I have a Nokia phone on VZW, Its not so much as they wanted to do exclusives all the time, its that VZW didn't want windows phones. I do think Nokia went the exclusive route a number of times, but their options were limited.

If you look at european sales, Nokia is doing much better over there then the US.

Oh trust me it was. I remember when the Lumia 800 came out, the better 900 was AT&T exclusive. IIRC, none of their phones ever worked on T-Mobile's AWS. The same was also true about the iPhone, but Apple never really needed other companies anyway.
 
Shoot I'll go one further, if Nokia stopped doing AT&T exclusives. Period. Their sales would probably be better lol. That means that customers on T-Mobile, Sprint, Verizon, and every other MVNO won't be able to use it.. well maybe T-Mobile users, if they pay full price and risk having very slow internet service.

http://www.engadget.com/2013/10/22/atandt-will-have-have-exclusive-on-nokia-1520-in-the-us/

http://www.phonearena.com/news/At-2...the-Nokia-Lumia-1020-is-too-expensive_id45236

http://www.cnet.com/news/how-nokia-hobbled-itself-with-an-at-t-exclusive-lumia-920/

http://www.pcmag.com/article2/0,2817,2426085,00.asp

They finally saw the light, the Icon is a Verizon exclusive.. *rolls eyes*

http://www.engadget.com/2014/02/19/nokia-lumia-icon-review/
 
This is really a debate between style vs substance.
I think Apple is still cooler. They are all style. If you are self-conscious about everything like design or how you get perceived, get iPhone. If you like a simple OS to use with good app catalog, use iPhone.

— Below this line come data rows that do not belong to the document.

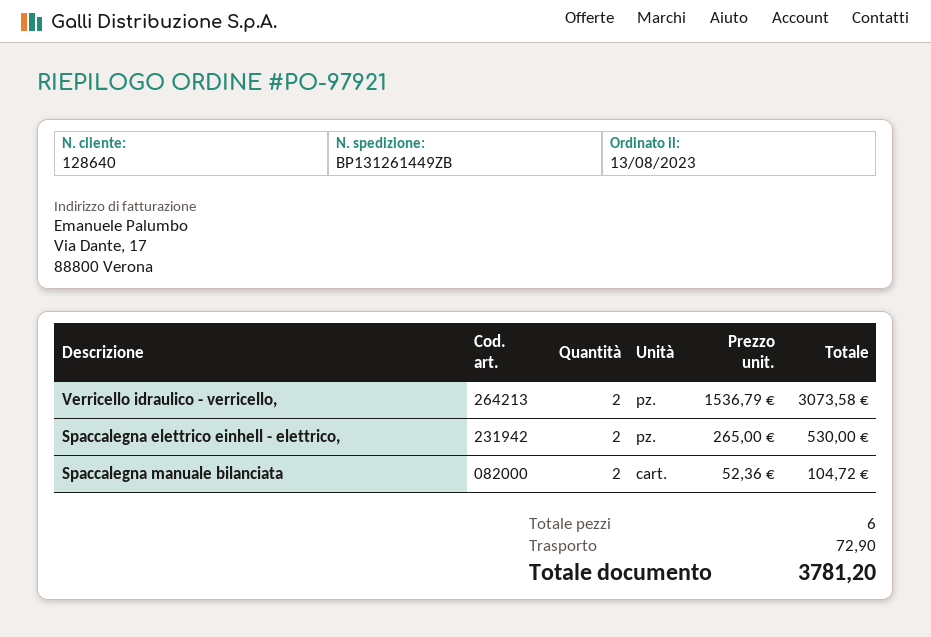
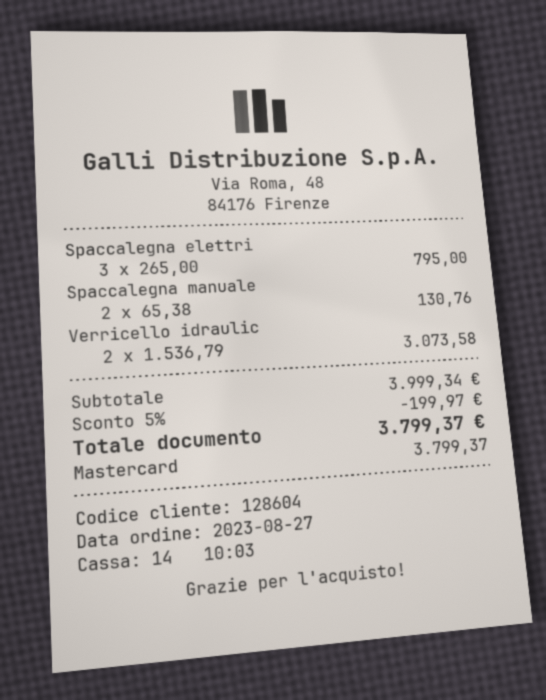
order date: 2023-08-13 -> 2023-08-27
customer number: 128640 -> 128604
Spaccalegna elettrico einhell - elettrico,: 2 x 265.00 = 530.00 -> 3 x 265.00 = 795.00
Spaccalegna manuale bilanciata: 2 x 52.36 = 104.72 -> 2 x 65.38 = 130.76
discount: none -> 5% = 199.97
shipping: 72.90 -> none
total: 3781.20 -> 3799.37

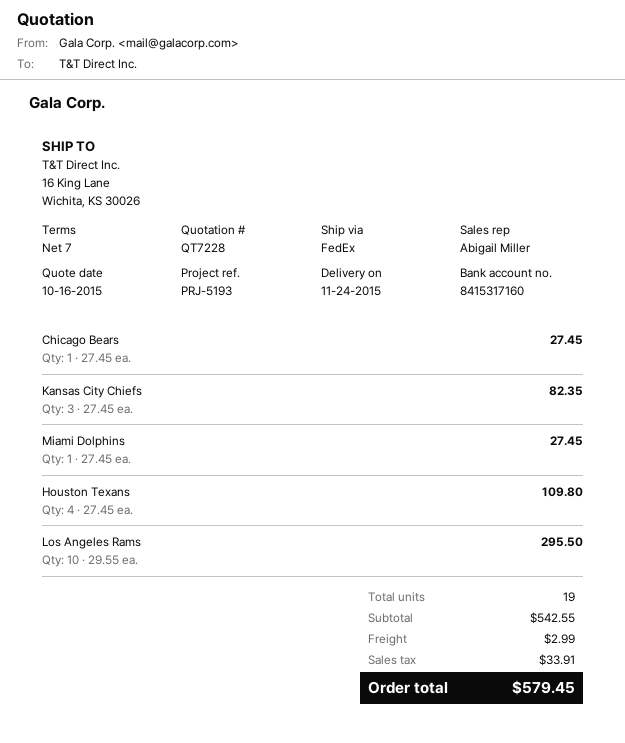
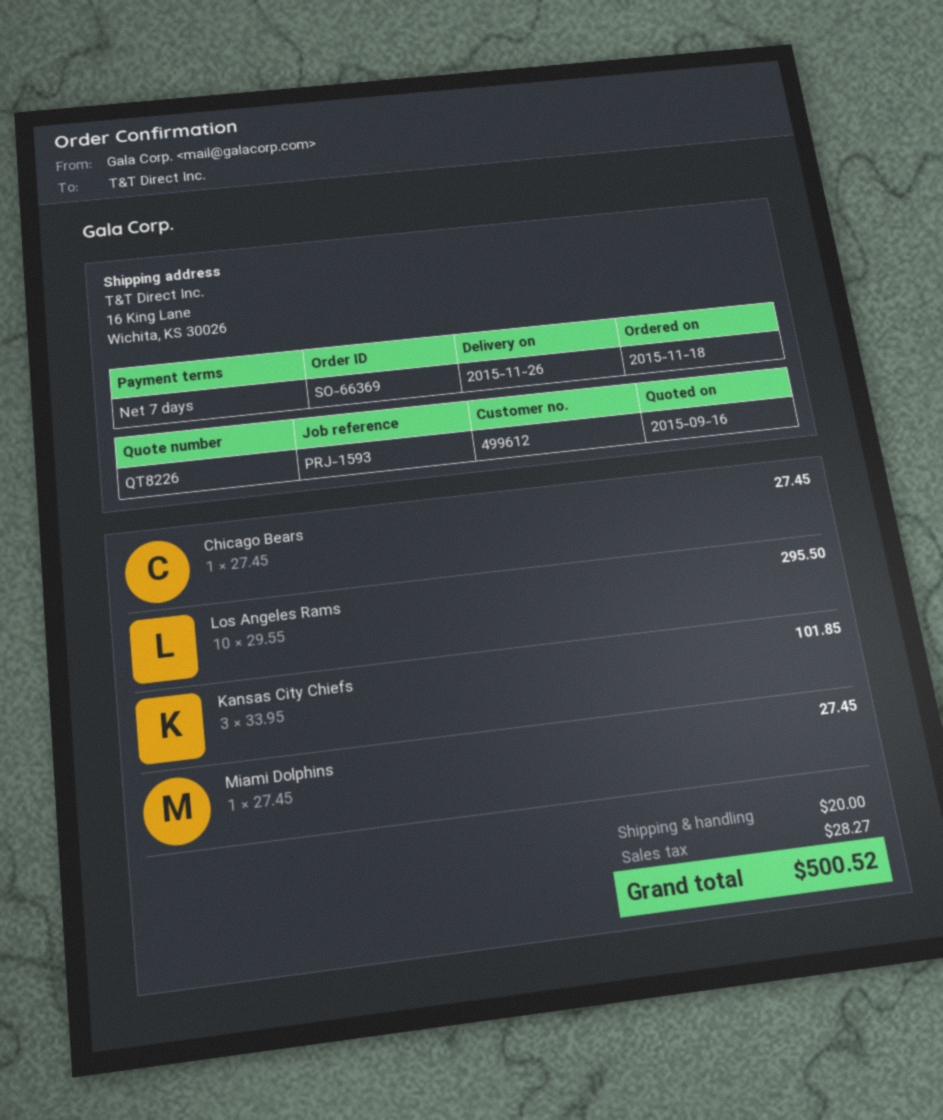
quote number: QT7228 -> QT8226
quote date: 2015-10-16 -> 2015-09-16
delivery date: 2015-11-24 -> 2015-11-26
reference: PRJ-5193 -> PRJ-1593
Kansas City Chiefs: 3 x 27.45 = 82.35 -> 3 x 33.95 = 101.85
Houston Texans: 4 x 27.45 = 109.80 -> none
shipping: 2.99 -> 20.00
tax: 33.91 -> 28.27
total: 579.45 -> 500.52

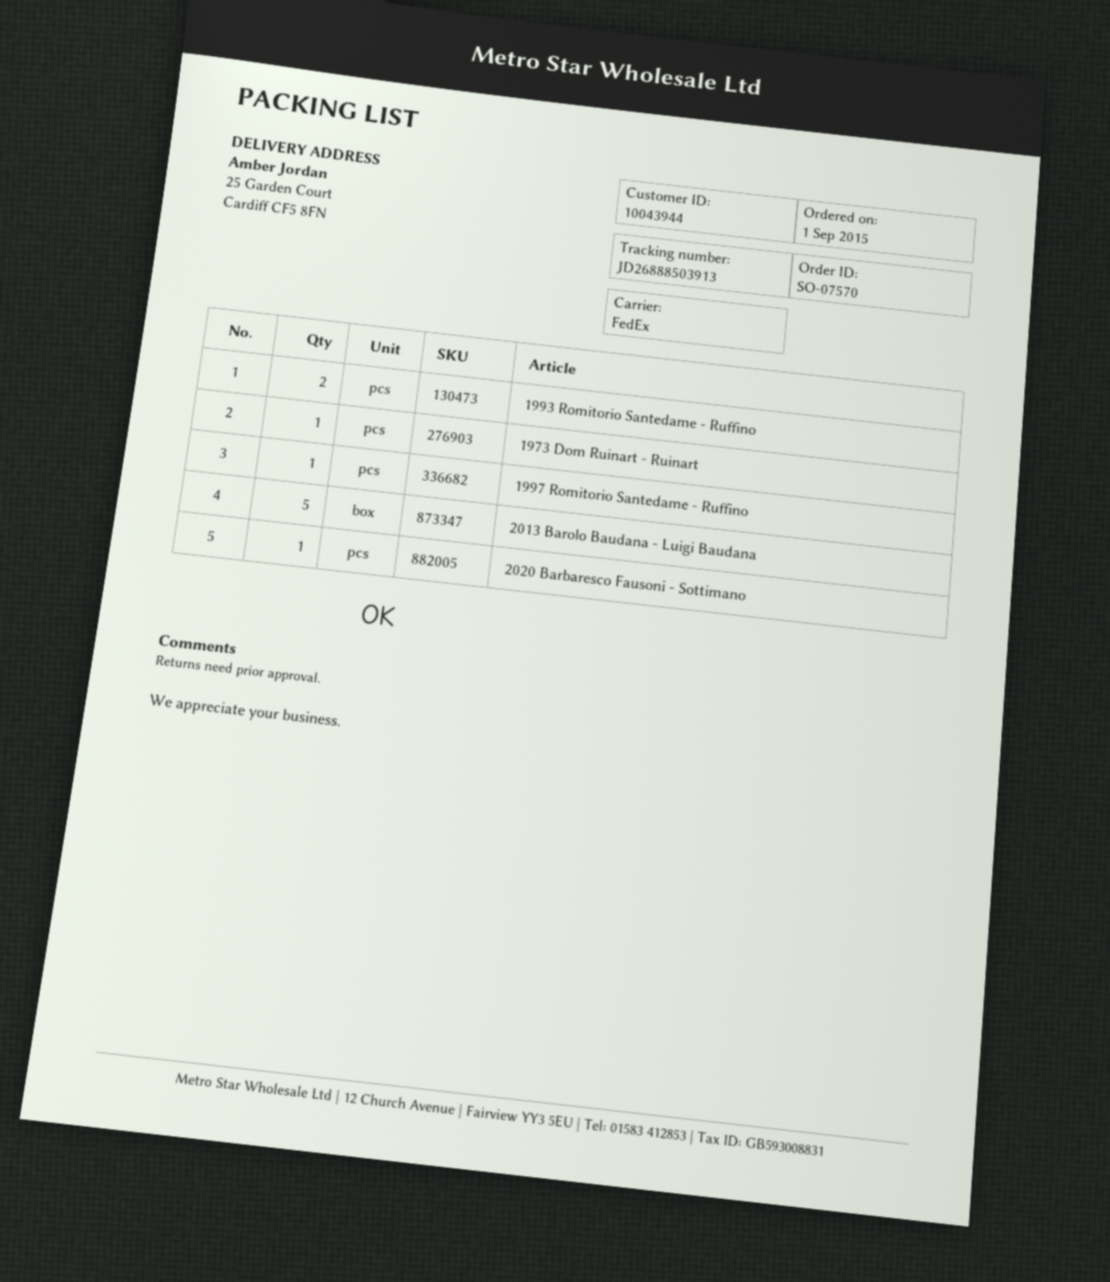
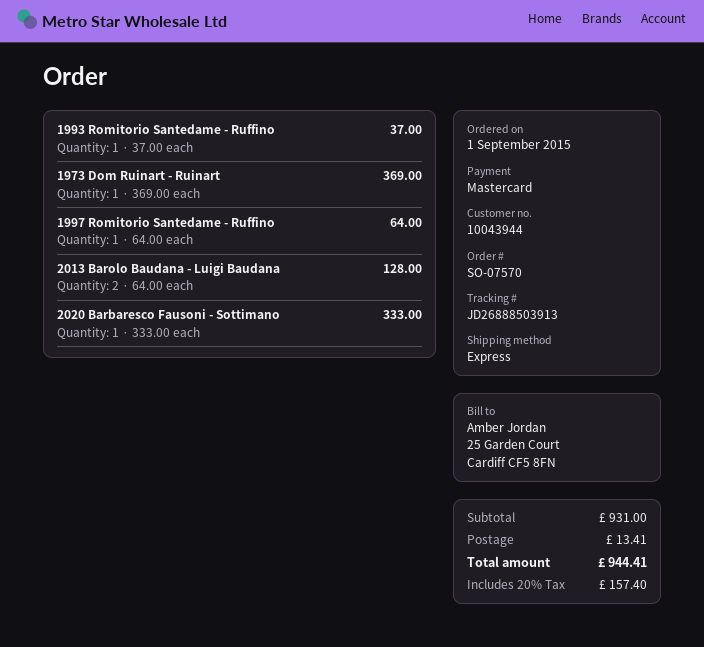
shipping method: FedEx -> express
1993 Romitorio Santedame - Ruffino: 2 -> 1
2013 Barolo Baudana - Luigi Baudana: 5 -> 2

But Samsung is more practical. Android has the substance. More depth. If it rains or we go swimming, S5 gives me something less to be worried about if it gets soaked. And I live in a country where it rains more than Seattle. Removable batteries tends to last shorter than enclosed batteries, but when time is up, easy to replace them. Buy 7 spare batteries and it would still be cheaper than going through an $80 service charge replacing ONE battery for iPhones. Has FM radio and not just online radio apps which is great for prepaid country not always on an expensive data plan. A 64 GB iPhone 5s cost $399 subsidized. A 64 GB microSD goes for $60! No reliance on iTunes. Less ways of locking us down. If it breaks, easy to fix and replace. People use Flip Covers anyway to hide the design in most times.

KitKat also seems to make S5 much smoother than S4. People don't really know this but Jelly Bean 4.2 was a bad build. Check the Nexus 7 (2012) and Galaxy Nexus owners who complained updating from 4.1 to 4.2. S4 was released with that software initially and 4.2 lost some of the Butter from 4.1. KitKat 4.4 seems to regain it all back.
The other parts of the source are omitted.